Пока Тибо сидел по одну сторону двери и бормотал себе под нос, по другую сторону сидела Агата с красными от слез глазами. «Дом – это там, куда тебя не могут не впустить». Те самые слова, которые в бабушкиных устах были утешением, обещанием того, что ее никогда не отвергнут, те самые слова, которые звучали для нее приговором, когда она думала об очередной ночи на Александровской улице, теперь звучали угрозой. Дом – это там, куда тебя не могут не впустить. Она не могла не впустить домой Гектора – а ведь именно этого, внезапно поняла она, ей хочется больше всего.

В пять часов Агата все еще сидела за столом. Она была все там же в половине шестого. Когда часы на соборе пробили шесть, она смогла заставить себя надеть плащ, но осталась в кабинете – присела у двери на край столика, рядом с кофейной машиной. Двигаться не хотелось.

– Дом – это там, куда тебя не могут не впустить, – сказала она вслух. – Но это даже не мой дом. Это его дом. И я не могу его не впустить. Я не могу запретить ему приходить домой.

Наконец она вышла из Ратуши и поехала на Приканальную, забравшись на верхнюю площадку трамвая. Дул холодный ветер. Агата сидела, засунув руки в карманы и подняв воротник плаща, и думала, что скажет ему, что сможет сказать, чтобы он не думал о деньгах. И еще она думала о том, что может сделать. Кое-что она могла бы сделать, но после этого он снова спросит о деньгах, а денег нет. Он выйдет из себя, и она будет в этом виновата. Она будет виновата, и он будет в ярости.
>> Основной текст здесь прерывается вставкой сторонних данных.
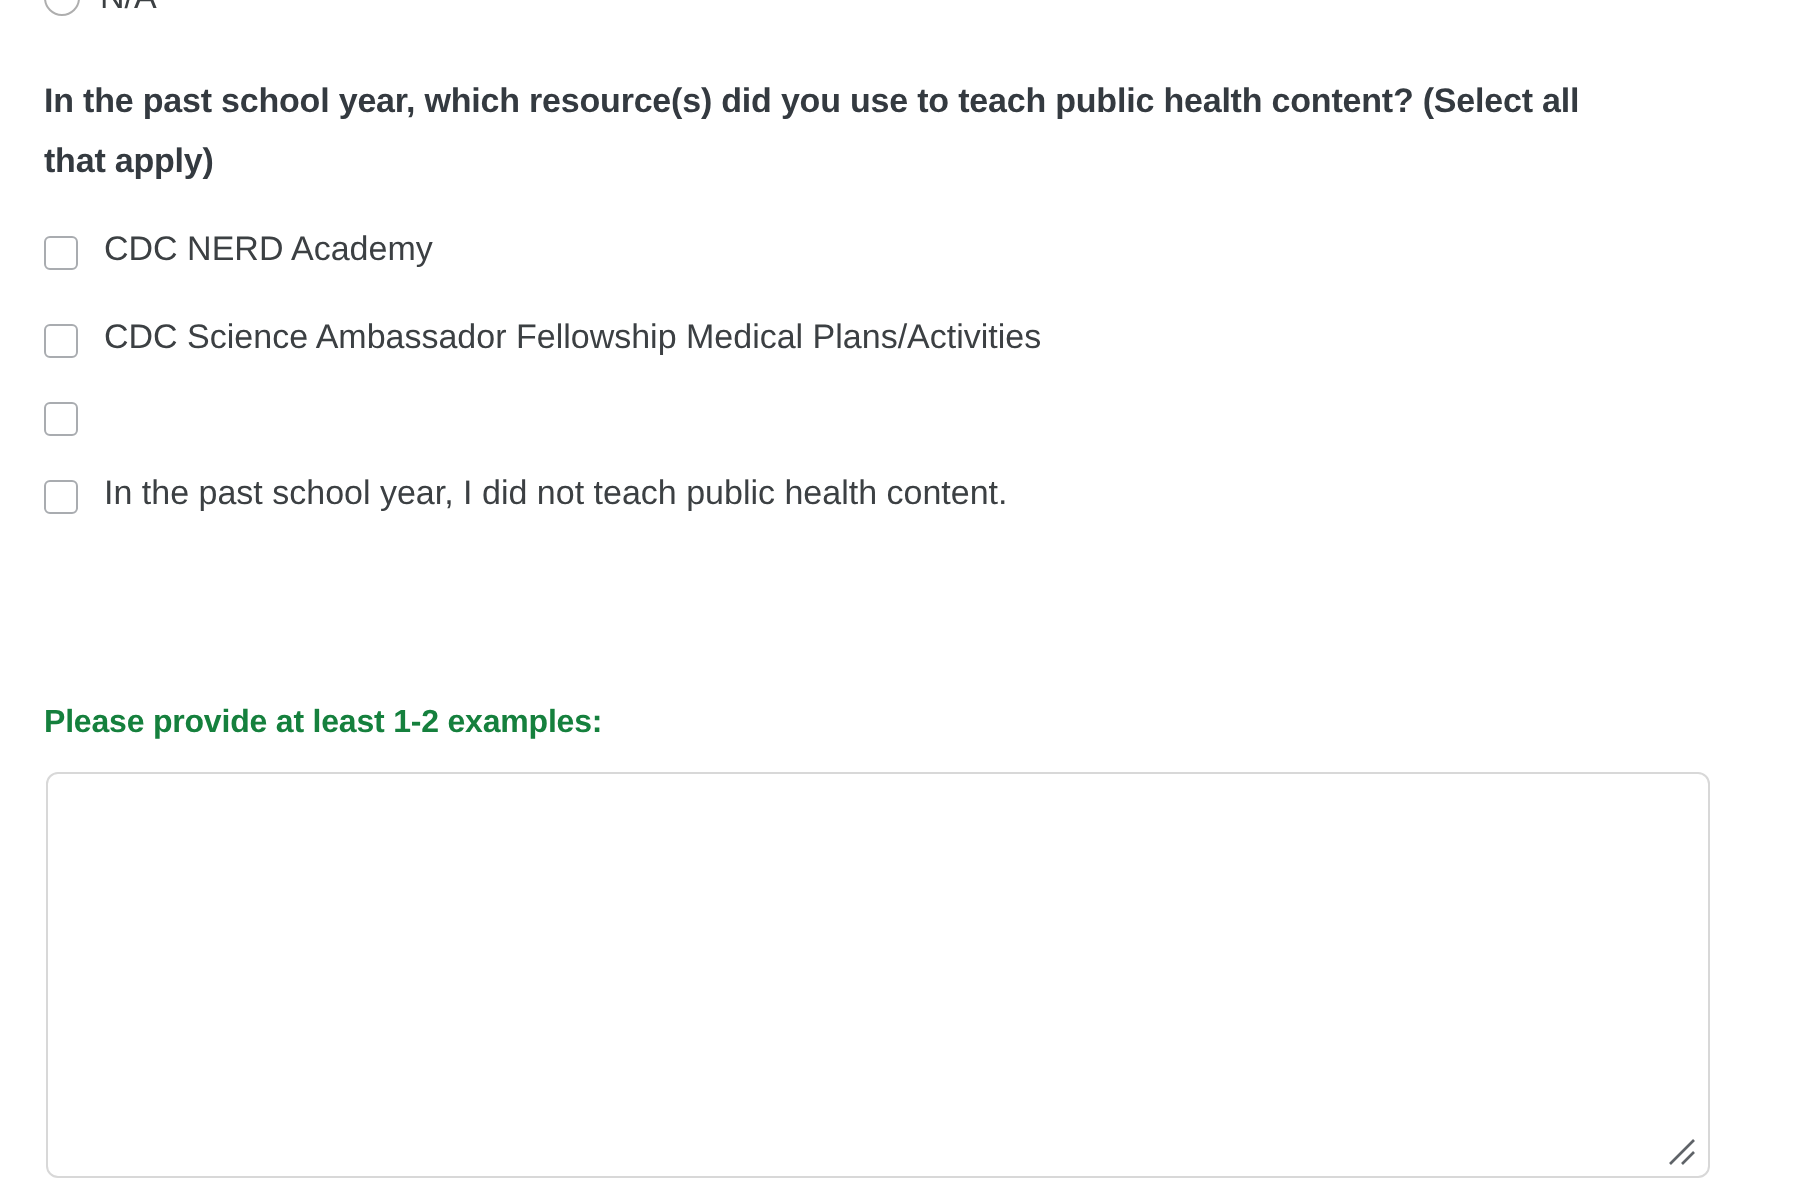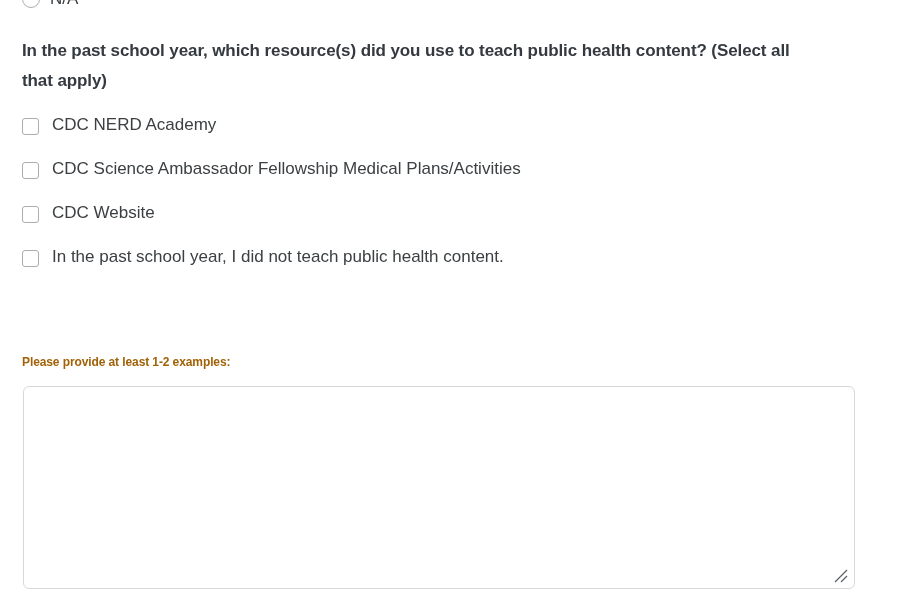--- a/index.html
+++ b/index.html
@@ -177,7 +177,6 @@
 
     <div class="opt-row">
       <span class="cb unchecked"></span>
-      <span class="opt-label">CDC Website</span>
     </div>
 
 

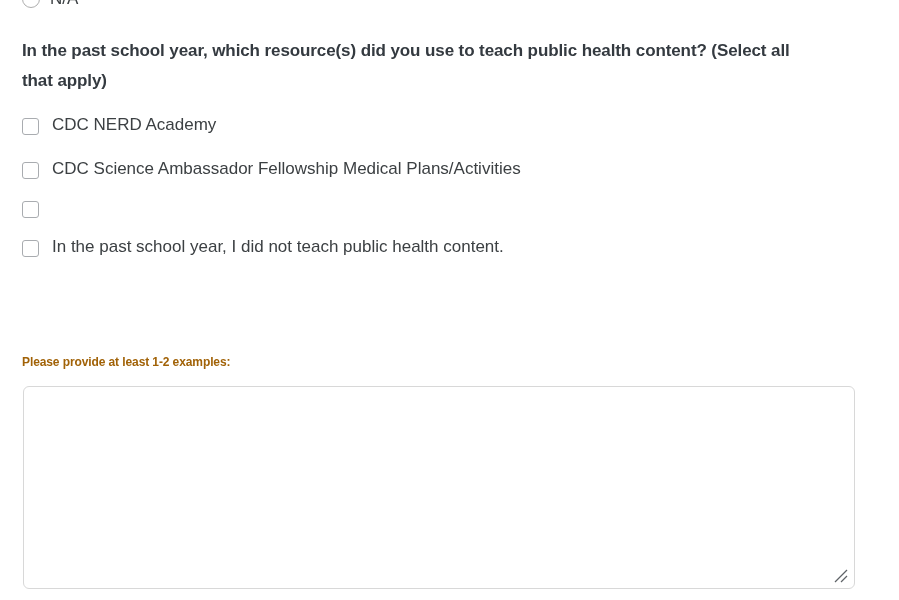--- a/index.html
+++ b/index.html
@@ -114,9 +114,9 @@
     position: absolute;
     left: 22px;
     top: 350px;
-    font-size: 12px;
+    font-size: 16px;
     font-weight: bold;
-    color: #a16207;
+    color: #15803d;
     line-height: 24px;
     letter-spacing: -0.1px;
   }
Трамвай накренился, поворачивая с набережной. Зазвенел колокольчик. Кондуктор высунулся из задней двери и прокричал: «Зеленый мост!» Впереди, с правой стороны дороги, словно фонари чумного патруля, мерцали огни «Трех корон», мутные, желтые, унылые. Дверь распахнулась, выпустив на улицу бренчание разбитого пианино, и из таверны вышел Гектор. Трамвай медленно проехал мимо. Агата повернула голову и посмотрела, как он укрывает рукой от ветра спичку и закуривает. Вспыхнул отставший кусочек табака, Гектор отбросил его щелчком пальца. Рядом с ним была женщина, тощая женщина с короткой стрижкой и крикливым макияжем. Она запрокинула голову. Агата увидела, как она открывает рот и смеется, а потом присасывается к Гектору в пародии на поцелуй. Трамвай ехал очень медленно. Гектор сунул руку в карман и что-то дал женщине. Деньги. Та снова засмеялась. Агата видела, как они побежали к каменной лестнице, ведущей к проходу под мостом, к арке, под которой было темно и сухо. Трамвай повернул на Литейную.